Any fellow runners have fun dog stories?  Here's mine for today.  Let it be said that I am not a dog lover.  I prefer cats.  I love that other people own and care for dogs, but my personal experience has been less than stellar.  (One seasoned lab ran away after I left the garage door open and the lab puppy I got for my 5 year old and twin 2 year olds (what possessed me?) tore apart everything it could get it's teeth into and relieved itself on anything and everything in our home.  She was adopted by a nice person from the Humane Society.  Not to mention I have been chased by packs of rabid dogs on my mission in Chile and nearly been bitten several times.  No thanks.)  So, I always dread finding dogs while I am running.  I know they can sense that I don't like them and will probably attack me just for fun. 

Today, after running 1 1/2 miles I was walking to cool down and, what do I spy? - a big black lab right in my path.  This didn't scare me because, after closer inspection, I realized it was Kaiser my friend's and neighborhood hair cutter's dog.  We'd been boating with him and my kids had played with him.  So, I decided to let him know it was me and take the friendly approach.  I called to him like it was play time and he happily complied by romping up to me and I ruffled his hair and kept walking. 


Kaiser looking longingly at Luke's hamburger
@ BBQ at Kaiser's house - August 2010

We walked together, with him always out in front, happily marking his territory and oblivious to the fact that he was gettting farther and farther away from his home.  I knew that there would be no love lost between my friend and her dog, but that feeling of responsibility wouldn't leave me alone.  I had called to him to play and he was, in his mind, just tagging along for the walk.  I kept trying to tell him to "go home", but he didn't listen and kept right on trotting up ahead of me, so, I decided to use reverse psychology.  If he was going to insist on being in front of me, I would just turn around and he would have to do the same to keep up this "game".  I tried it and he did exactly as predicted.  I would run and then he would run.  It was so fun to be in control without the other party knowning that you are in control.  Suffice it to say that Kaiser made it back home safely.
2e

PS.  My resolve to have my Writing/Lit Class run a 5k is steadily growing.

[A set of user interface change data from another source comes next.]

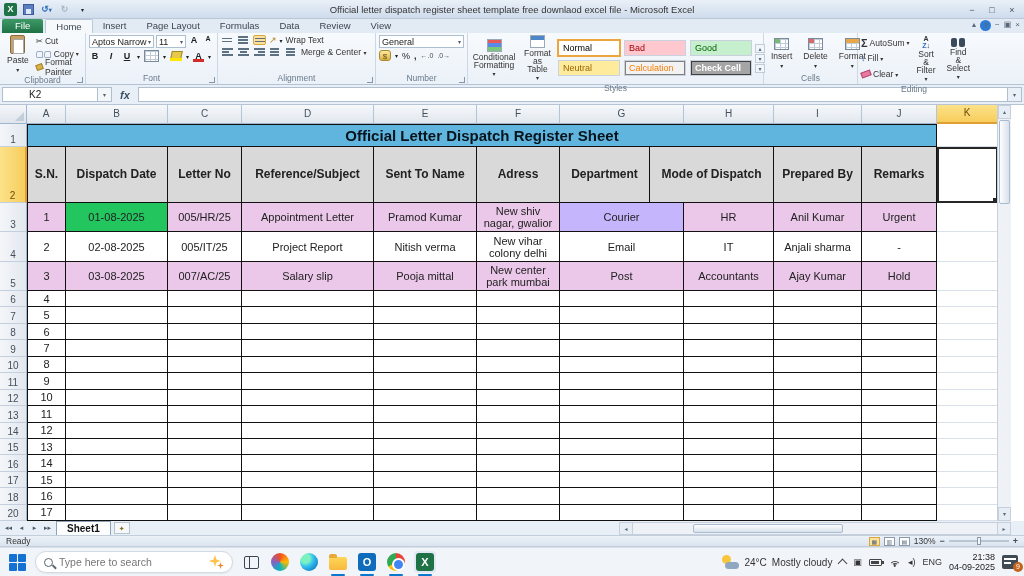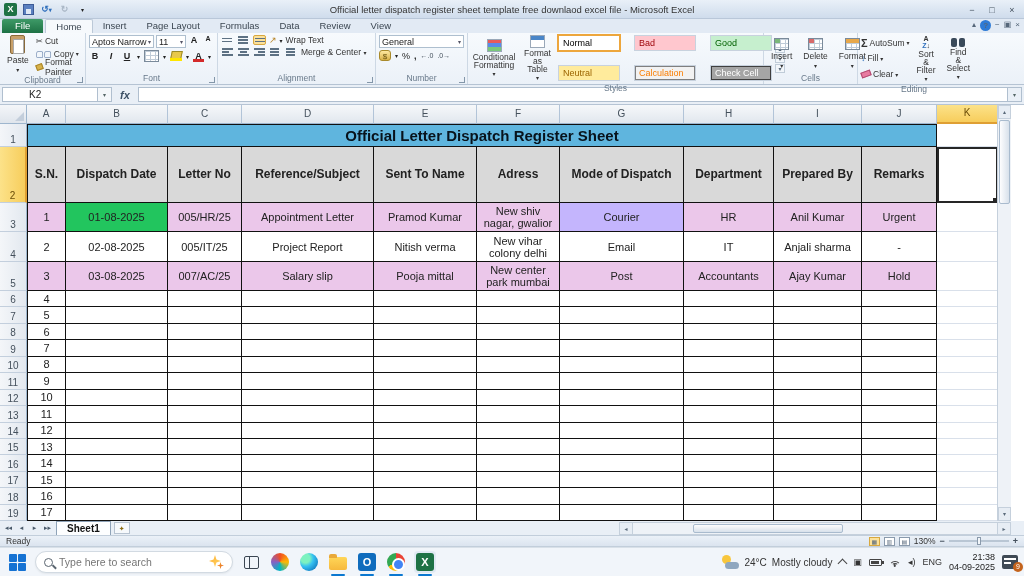--- a/index.html
+++ b/index.html
@@ -49,21 +49,21 @@
 .acolor::after{content:"";position:absolute;left:0;bottom:-1px;width:11px;height:3px;background:#d42a2a}
 .bars{width:13px;height:10px;display:flex;flex-direction:column;gap:1.5px;justify-content:center;align-items:flex-start;padding:1px}
 .bars i{height:1.5px;background:#5d7183;display:block}
 .bars.c{align-items:center}.bars.r{align-items:flex-end}
 .hlbtn{background:#fbe19b;border:1px solid #d8a83f;border-radius:2px}
 .wrapt{font-size:8.5px;color:#333}
 .numicons{display:flex;gap:4px;align-items:center;font-size:9px}
 .coin{width:12px;height:11px;background:linear-gradient(#ffe9a0,#d9b24a);border:1px solid #a98a2a;border-radius:3px;font-size:8px;text-align:center;line-height:11px;color:#6b5510}
 .cfic{width:15px;height:13px;border:1px solid #9aa8b8;background:linear-gradient(180deg,#e85a5a 0 30%,#5a8ae8 30% 60%,#7ac87a 60% 100%)}
 .ftic{width:15px;height:13px;border:1px solid #9aa8b8;background:linear-gradient(#4a86c8 0 35%,#fff 35%);position:relative}
-#style-gallery{display:grid;grid-template-columns:repeat(3,62px);grid-auto-rows:16px;gap:14px;align-content:center}
+#style-gallery{display:grid;grid-template-columns:repeat(3,62px);grid-auto-rows:16px;gap:4px;align-content:center}
 .stylecell{font-size:9px;line-height:14px;padding-left:4px;border:1px solid #c8d2de;overflow:hidden;white-space:nowrap}
 .selsty{outline:2px solid #eda63c;outline-offset:-1px}
 .galscroll{width:11px;display:flex;flex-direction:column;justify-content:center;gap:1px;align-items:center;font-size:6px;color:#5a6a7a}
 .galscroll span{border:1px solid #c0ccd8;width:10px;text-align:center;background:#f2f6fa}
 .mini-grid{width:15px;height:12px;border:1px solid #7a8a9a;background-image:linear-gradient(#c0ccd8 1px,transparent 1px),linear-gradient(90deg,#c0ccd8 1px,transparent 1px);background-size:5px 4px;background-color:#fff;position:relative}
 .mini-grid.ins::after{content:"";position:absolute;inset:0 auto auto 0;width:5px;height:4px;background:#7ab87a}
 .mini-grid.del::after{content:"";position:absolute;inset:0 auto auto 0;width:5px;height:4px;background:#d86a6a}
 .mini-grid.fmt::after{content:"";position:absolute;top:0;left:0;right:0;height:4px;background:#e8a84a}
 .sigma{font-size:11px;font-weight:700;color:#333}
 .fillarrow{color:#2f6fbc;font-size:9px;font-weight:700}
@@ -355,21 +355,21 @@
         <span class="ftic"></span>
         <span style="text-align:center;line-height:8px">Format as Table</span>
           <span class="dd">▾</span>
       </div>
       <div id="style-gallery">
           <div class="stylecell selsty" style="background: rgb(255, 255, 255); color: rgb(0, 0, 0);">Normal</div>
           <div class="stylecell" style="background: rgb(255, 199, 206); color: rgb(156, 0, 6);">Bad</div>
           <div class="stylecell" style="background: rgb(198, 239, 206); color: rgb(0, 97, 0);">Good</div>
           <div class="stylecell" style="background: rgb(255, 235, 156); color: rgb(156, 101, 0);">Neutral</div>
           <div class="stylecell" style="background: rgb(242, 242, 242); color: rgb(250, 125, 0); box-shadow: rgb(127, 127, 127) 0px 0px 0px 1px inset;">Calculation</div>
-          <div class="stylecell" style="background: rgb(165, 165, 165); color: rgb(255, 255, 255); box-shadow: rgb(63, 63, 63) 0px 0px 0px 1px inset; font-weight: 400;">Check Cell</div>
+          <div class="stylecell" style="background: rgb(165, 165, 165); color: rgb(255, 255, 255); box-shadow: rgb(63, 63, 63) 0px 0px 0px 1px inset; font-weight: 700;">Check Cell</div>
         </div>
       <div class="galscroll">
         <span>▴</span>
         <span>▾</span>
         <span>▾</span>
       </div>
     </div>
     <div class="glabel">Styles</div>
   </div>
 
@@ -458,22 +458,22 @@
         <div class="cellbase gcell" style="width: 61px;"></div>
       </div>
       <div class="srow" style="height: 56px;">
         <div class="rh sel">2</div>
         <div class="cellbase hcell first" style="width: 39px; background: rgb(217, 217, 217);">S.N.</div>
         <div class="cellbase hcell" style="width: 102px; background: rgb(217, 217, 217);">Dispatch Date</div>
         <div class="cellbase hcell" style="width: 74px; background: rgb(217, 217, 217);">Letter No</div>
         <div class="cellbase hcell" style="width: 132px; background: rgb(217, 217, 217);">Reference/Subject</div>
         <div class="cellbase hcell" style="width: 103px; background: rgb(217, 217, 217); text-align: right;">Sent To Name</div>
         <div class="cellbase hcell" style="width: 83px; background: rgb(217, 217, 217);">Adress</div>
+        <div class="cellbase hcell" style="width: 90px; background: rgb(217, 217, 217);">Department</div>
         <div class="cellbase hcell" style="width: 124px; background: rgb(217, 217, 217);">Mode of Dispatch</div>
-        <div class="cellbase hcell" style="width: 90px; background: rgb(217, 217, 217);">Department</div>
         <div class="cellbase hcell" style="width: 88px; background: rgb(217, 217, 217);">Prepared By</div>
         <div class="cellbase hcell" style="width: 75px; background: rgb(217, 217, 217);">Remarks</div>
         <div class="cellbase selcell" style="width: 61px;"></div>
       </div>
       <div class="srow" style="height: 29px;">
         <div class="rh">3</div>
         <div class="cellbase dcell first" style="width: 39px; background: rgb(235, 199, 234);">1</div>
         <div class="cellbase dcell" style="width: 102px; background: #22c55e;">01-08-2025</div>
         <div class="cellbase dcell" style="width: 74px; background: rgb(235, 199, 234);">005/HR/25</div>
         <div class="cellbase dcell" style="width: 132px; background: rgb(235, 199, 234);">Appointment Letter</div>
@@ -689,21 +689,21 @@
         <div class="cellbase dcell" style="width: 132px; background: rgb(255, 255, 255);"></div>
         <div class="cellbase dcell" style="width: 103px; background: rgb(255, 255, 255);"></div>
         <div class="cellbase dcell" style="width: 83px; background: rgb(255, 255, 255);"></div>
         <div class="cellbase dcell" style="width: 124px; background: rgb(255, 255, 255);"></div>
         <div class="cellbase dcell" style="width: 90px; background: rgb(255, 255, 255);"></div>
         <div class="cellbase dcell" style="width: 88px; background: rgb(255, 255, 255);"></div>
         <div class="cellbase dcell" style="width: 75px; background: rgb(255, 255, 255);"></div>
         <div class="cellbase gcell" style="width: 61px;"></div>
       </div>
       <div class="srow" style="height: 16.45px;">
-        <div class="rh">19</div>
+        <div class="rh">20</div>
         <div class="cellbase dcell first" style="width: 39px; background: rgb(255, 255, 255);">17</div>
         <div class="cellbase dcell" style="width: 102px; background: rgb(255, 255, 255);"></div>
         <div class="cellbase dcell" style="width: 74px; background: rgb(255, 255, 255);"></div>
         <div class="cellbase dcell" style="width: 132px; background: rgb(255, 255, 255);"></div>
         <div class="cellbase dcell" style="width: 103px; background: rgb(255, 255, 255);"></div>
         <div class="cellbase dcell" style="width: 83px; background: rgb(255, 255, 255);"></div>
         <div class="cellbase dcell" style="width: 124px; background: rgb(255, 255, 255);"></div>
         <div class="cellbase dcell" style="width: 90px; background: rgb(255, 255, 255);"></div>
         <div class="cellbase dcell" style="width: 88px; background: rgb(255, 255, 255);"></div>
         <div class="cellbase dcell" style="width: 75px; background: rgb(255, 255, 255);"></div>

Day Twenty-Six - Nothing - Chalking that up to busy homeschool life
Day Twenty-Seven - 3 miles walking with hubbie - talking - MY FAVORITE WAY TO DO MY MILES!
Day Twenty-Eight - TODAY - 1 1/2 miles running outside, 1/2 mile walking outside

Tuesday, January 25, 2011

Day twenty-five - Pride

I did it!  I ran 2 miles without stopping.  Snow was plastered to my car when I got out of the Rec Center, but that didn't dampen my spirits one bit.  In fact, it felt nice and cool against my overheated skin.  I love achieving goals.  There is nothing like a sense of accomplishment to cause one to feel invincible.  I had to go and pick up my kids from Shakespeare in the downpoor, and even with all of the slide-offs, pile-ups and mashed front ends of cars from running into cement barriers, the "invincible high" I was on carried me through without a shred of doubt that I wouldn't make it there unharmed.  I want to encourage some of the kids in my writing and literature class to run with me either a 5k or a 1/2 mile relay in the Spring.  I'm excited that I think I will be ready.

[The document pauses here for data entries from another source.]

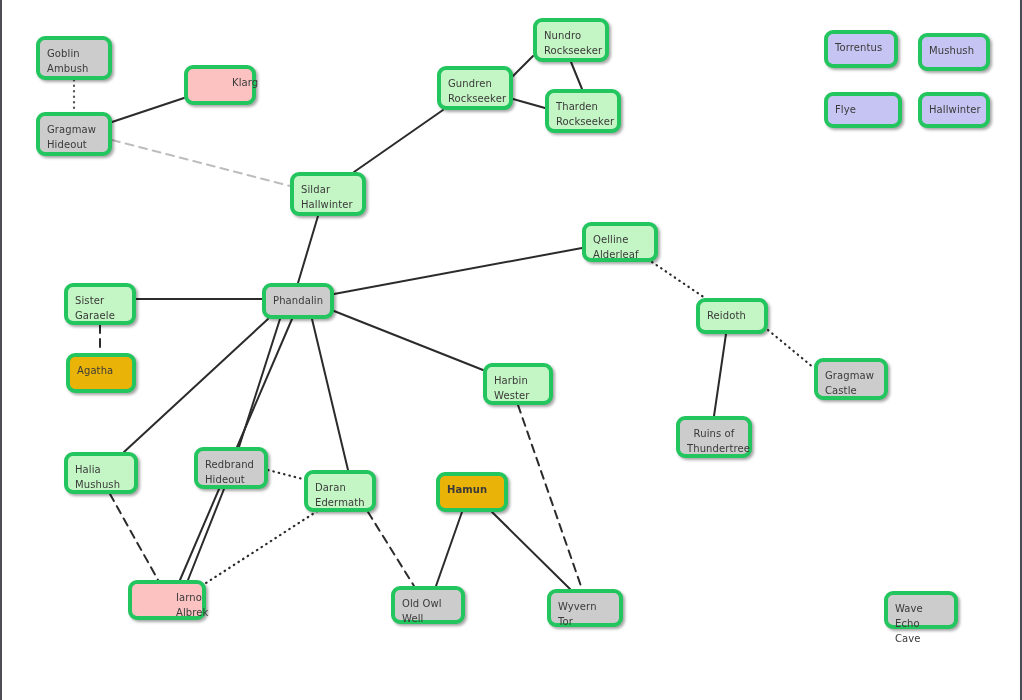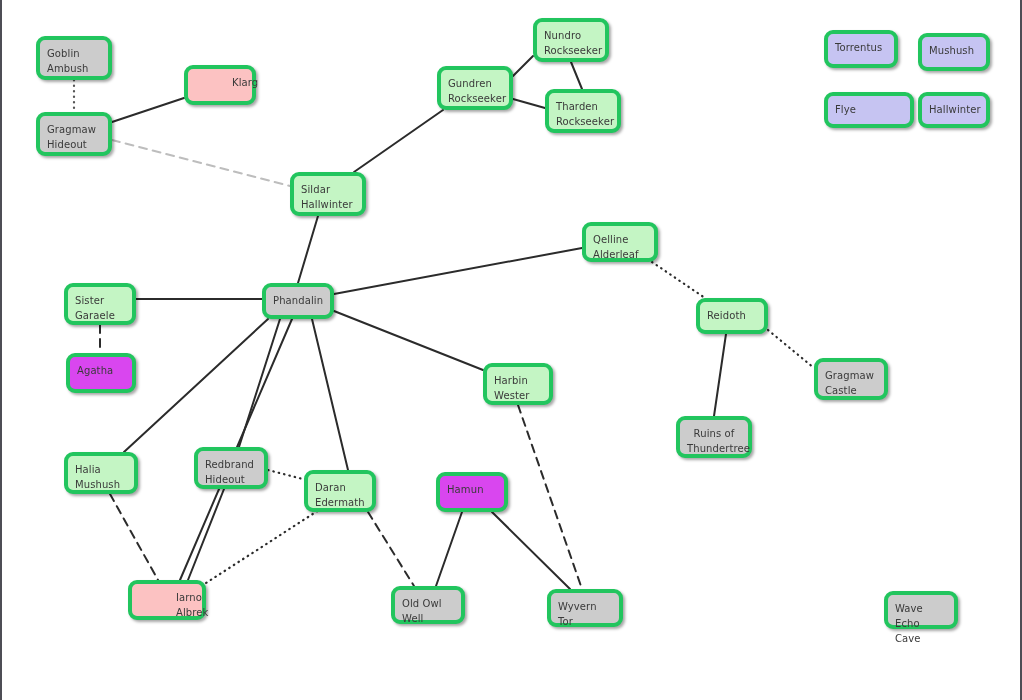--- a/index.html
+++ b/index.html
@@ -38,21 +38,21 @@
     color: #3a3a3a;
     font-size: 10px;
     line-height: 15px;
     padding: 6px 7px 0 7px;
     white-space: pre-line;
     letter-spacing: 0.1px;
   }
   .c-gray   { background: #cccccc; }
   .c-green  { background: #c4f5c4; }
   .c-pink   { background: #fcc2c2; padding-left: 44px; }
-  .c-orange { background: #d946ef; }
+  .c-orange { background: #eab308; }
   .c-purple { background: #c6c4f2; }
 </style>
 </head>
 <body>
 
 <div id="canvas">
   <svg id="edge-layer" width="1022" height="700" viewBox="0 0 1022 700">
       <line x1="72" y1="80" x2="72" y2="112" stroke="#555555" stroke-linecap="round" stroke-width="2.2" stroke-dasharray="0.5 5"></line>
       <line x1="110" y1="122" x2="182" y2="98" stroke="#2b2b2b" stroke-linecap="round" stroke-width="2"></line>
       <line x1="110" y1="140" x2="288" y2="186" stroke="#bdbdbd" stroke-linecap="round" stroke-width="2" stroke-dasharray="8 6"></line>
@@ -107,24 +107,24 @@
       <div class="node c-green" style="left: 481px; top: 363px; width: 70px; height: 42px;">Harbin
 Wester</div>
       <div class="node c-gray" style="left: 674px; top: 416px; width: 76px; height: 42px; text-align: center;">Ruins of
 Thundertree</div>
       <div class="node c-gray" style="left: 192px; top: 447px; width: 74px; height: 42px;">Redbrand
 Hideout</div>
       <div class="node c-green" style="left: 62px; top: 452px; width: 74px; height: 42px;">Halia
 Mushush</div>
       <div class="node c-green" style="left: 302px; top: 470px; width: 72px; height: 42px;">Daran
 Edermath</div>
-      <div class="node c-orange" style="left: 434px; top: 472px; width: 72px; height: 40px;">Hamun</div>
+      <div class="node c-orange" style="left: 434px; top: 472px; width: 72px; height: 40px; font-weight: bold;">Hamun</div>
       <div class="node c-pink" style="left: 126px; top: 580px; width: 78px; height: 40px;">Iarno Albrek</div>
       <div class="node c-gray" style="left: 389px; top: 586px; width: 74px; height: 38px;">Old Owl Well</div>
       <div class="node c-gray" style="left: 545px; top: 589px; width: 76px; height: 38px;">Wyvern Tor</div>
       <div class="node c-purple" style="left: 822px; top: 30px; width: 74px; height: 38px;">Torrentus</div>
       <div class="node c-purple" style="left: 916px; top: 33px; width: 72px; height: 38px;">Mushush</div>
-      <div class="node c-purple" style="left: 822px; top: 92px; width: 90px; height: 36px;">Flye</div>
+      <div class="node c-purple" style="left: 822px; top: 92px; width: 78px; height: 36px;">Flye</div>
       <div class="node c-purple" style="left: 916px; top: 92px; width: 72px; height: 36px;">Hallwinter</div>
       <div class="node c-gray" style="left: 882px; top: 591px; width: 74px; height: 38px;">Wave Echo
 Cave</div>
     </div>
 </div>
 
 </body></html>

In the words of Brittany Spears, "I'm stonger than yesterday - now it's nothing, but a mile away."  I don't agree with her morals, but those lyrics have inspired me more than once during this journey.

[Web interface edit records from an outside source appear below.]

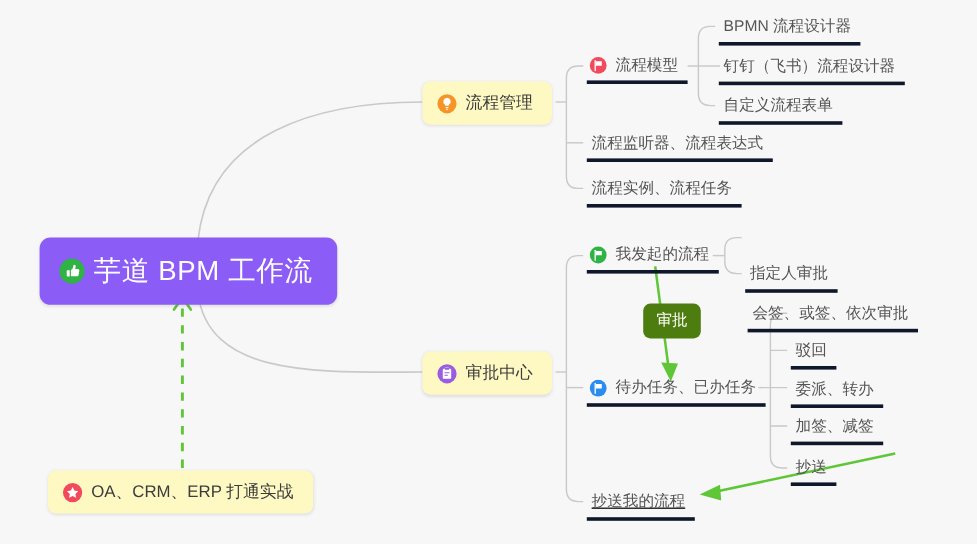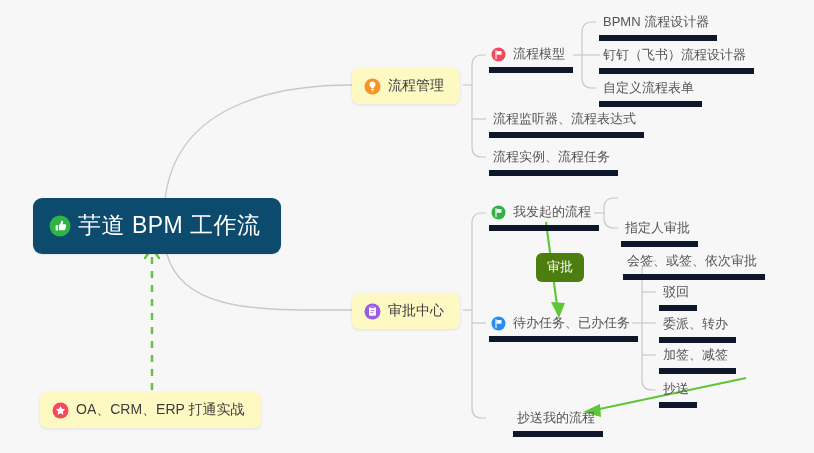--- a/index.html
+++ b/index.html
@@ -26,21 +26,21 @@
   
   .node {
     position: absolute;
     display: flex;
     align-items: center;
     white-space: nowrap;
   }
 
   
   .root-node {
-    background: #0c4a6e;
+    background: #8b5cf6;
     border-radius: 9px;
     padding: 12px 20px 13px 16px;
     box-shadow: 0 1px 2px rgba(0,0,0,0.08);
   }
   .root-label {
     color: #ffffff;
     font-size: 23px;
     letter-spacing: 0.5px;
     font-weight: 400;
   }
@@ -53,21 +53,21 @@
     box-shadow: 0 1px 3px rgba(0,0,0,0.10);
   }
   .card-label {
     color: #3c3c3c;
     font-size: 14px;
   }
 
   
   .text-node {
     padding: 3px 8px 4px 4px;
-    border-bottom: 6px solid #0f172a;
+    border-bottom: 3px solid #0f172a;
   }
   .text-label {
     color: #555555;
     font-size: 13px;
   }
   .text-node.with-icon { padding-left: 2px; }
 
   
   .badge-node {
     background: #4d7c0f;
@@ -238,21 +238,21 @@
   <div class="node text-node" style="left:659px; top:312px;">
     <span class="text-label">委派、转办</span>
   </div>
   <div class="node text-node" style="left:659px; top:343px;">
     <span class="text-label">加签、减签</span>
   </div>
   <div class="node text-node" style="left:659px; top:377px;">
     <span class="text-label">抄送</span>
   </div>
 
-  <div class="node text-node" style="left:513px; top:406px;">
+  <div class="node text-node" style="left:489px; top:406px;text-decoration:underline;">
     <span class="text-label">抄送我的流程</span>
   </div>
 
   <div class="node card-node" style="left:40px; top:392px;">
     <span class="ico ico-md">
       <svg viewBox="0 0 17 17">
         <circle cx="8.5" cy="8.5" r="8" fill="#f2495c"></circle>
         <path d="M8.5 3.9l1.45 2.94 3.25.47-2.35 2.29.55 3.23-2.9-1.53-2.9 1.53.55-3.23-2.35-2.29 3.25-.47z" fill="#fff"></path>
       </svg>
     </span>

Day Twenty-four - 1 mile, running, treadmill @ home
Day Twenty-three - The Sabbath
Day Twenty-two - 2 miles, 1 1/2 running & 1/2 walking @ the Rec Center

2e

Friday, January 21, 2011

Day Twenty-One - Recovery!

It is a balmy 35 degrees and sunny out and it called to me.  I answered in reckless abandon fashion, by putting my coat on (not even changing into proper exercise clothes) and calmly walking for 2 miles - my first real outdoor experience all year. 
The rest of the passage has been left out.